Most aspirants under-prepare English because they think their English is "okay". SSC English is not conversational English. It tests grammar rules, formal vocabulary, and reading speed — all of which need targeted practice.
General Awareness: What to Read
SSC CGL GK is wider than UPSC current affairs but shallower than UPSC GS. Cover these areas:
- Static GK from Lucent — history, geography, polity, basic science, economics. One full read in Month 1, second pass in Month 4.
- Current affairs (last 8-10 months) — sports awards, books and authors, important days, government schemes, defence, science news.
- Indian polity basics — Constitution, Parliament, fundamental rights at the level Lucent covers (do not go to Laxmikant depth).
- Geography — Indian geography (states, rivers, capitals) + basic world geography.
Daily routine: 30 minutes of Lucent (rotating chapter) + 15 minutes of current affairs PDF or app (Adda247, Testbook).
How Many Mocks Should I Give for SSC CGL?
The number that correlates with clears in Netmock’s mentee data:
- Tier 1 mocks — 60+ before the exam, ideally 3-4 per week from Month 3 onward.
- Tier 2 mocks — 30+ between Tier 1 result and Tier 2 exam (the 60-90 day window). Tier 2 is where the rank race happens.
- Sectional tests — 100+ across the prep cycle, used as topic-wise diagnostic tools.
The 90-minute post-mock analysis routine: 30 minutes for incorrect answers (why), 30 minutes for correct-but-slow answers (how to speed up), 30 minutes for revision of 1-2 weak concepts surfaced.
Common Mistakes SSC CGL Aspirants Make
⚠️ Watch Out
Repeating patterns from Netmock mentee post-mortems:
- Skipping Tier 2 Math advanced practice — using Tier 1 level Quant for Tier 2 prep. Tier 2 is genuinely harder.
- Underestimating English — "I’m okay at English" is not a study plan.
- Studying GK without revising — facts decay in 2 weeks without revision.
- Ignoring sectional cut-offs in Tier 2 — section-wise scoring matters now.
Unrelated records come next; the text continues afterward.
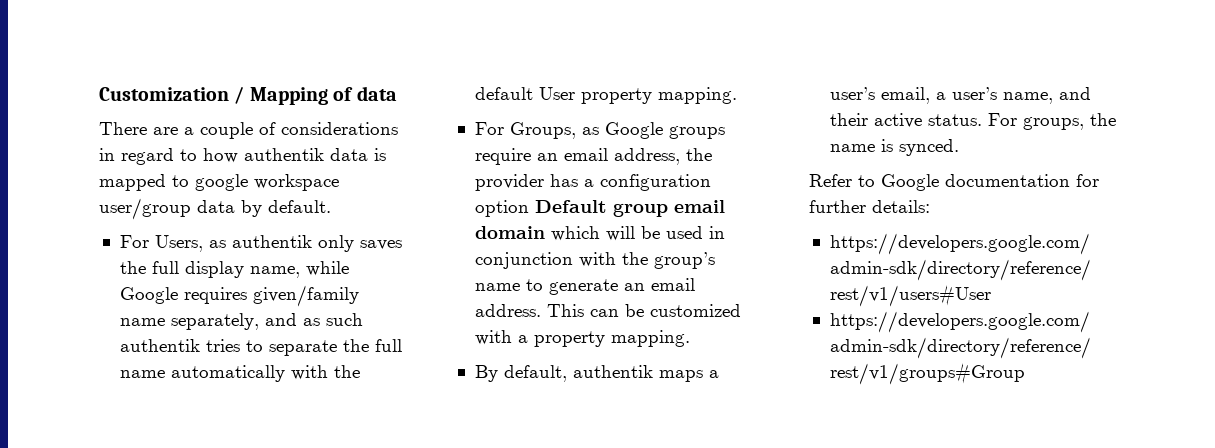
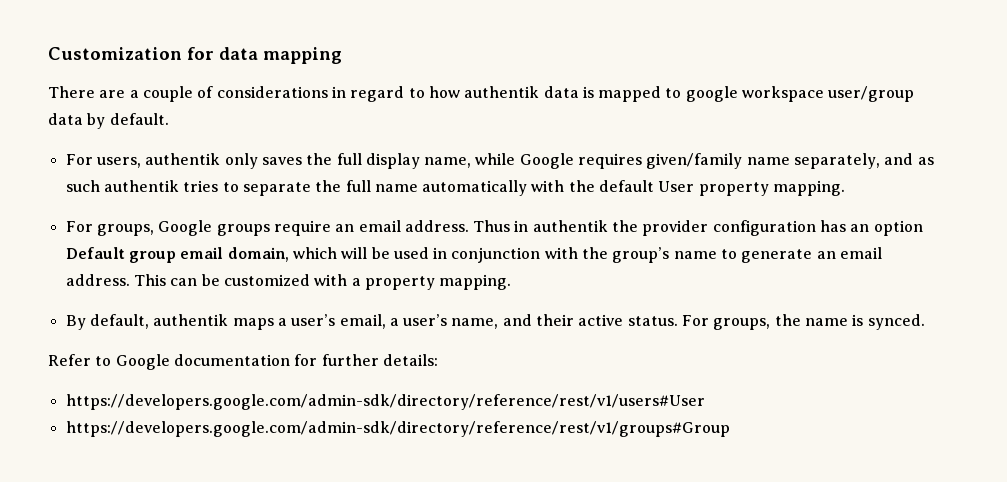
- Customization / Mapping of data
+ Customization for data mapping
- For Users, as authentik only saves the full display name, while Google requires given/family name separately, and as such authentik tries to separate the full name automatically with the default User property mapping.
+ For users, authentik only saves the full display name, while Google requires given/family name separately, and as such authentik tries to separate the full name automatically with the default User property mapping.
- For Groups, as Google groups require an email address, the provider has a configuration option Default group email domain which will be used in conjunction with the group’s name to generate an email address.
+ For groups, Google groups require an email address. Thus in authentik the provider configuration has an option Default group email domain, which will be used in conjunction with the group’s name to generate an email address.

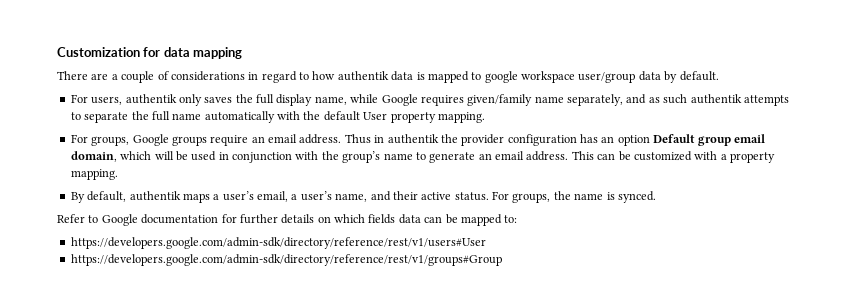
- For users, authentik only saves the full display name, while Google requires given/family name separately, and as such authentik tries to separate the full name automatically with the default User property mapping.
+ For users, authentik only saves the full display name, while Google requires given/family name separately, and as such authentik attempts to separate the full name automatically with the default User property mapping.
- Refer to Google documentation for further details:
+ Refer to Google documentation for further details on which fields data can be mapped to:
- Last 15 days: panic-learning new chapters — last 15 days are for revision and rest only.
⭐ Key Takeaways
- Quantitative Aptitude is the highest-leverage section — Tier 2 Math alone equals Tier 1 in marks.
- Target 150+ in Tier 1 and 350+ in Tier 2 for Inspector-grade posts.
- Daily 5-7 focused hours for non-working aspirants; 3-4 hours for working ones.
- Stick to 3 books per subject. Lucent + Kiran + RS Aggarwal cover most of the syllabus.
- Drill 30-question Quant sets in 30 minutes to build the 60-seconds-per-question reflex.
- Give 60+ Tier 1 mocks and 30+ Tier 2 mocks with 90 minutes of analysis each.
- Last 30 days are revision-only; no new chapters.
Frequently Asked Questions
▸ Can I crack SSC CGL in 6 months?
Yes, SSC CGL is clearable in 6 months for a focused non-working aspirant putting in 5-7 daily hours, or in 9-10 months for a working aspirant at 3-4 hours daily. The decisive factor is mock discipline, particularly the 60+ Tier 1 and 30+ Tier 2 mock count.
▸ What is the salary of an SSC CGL Inspector?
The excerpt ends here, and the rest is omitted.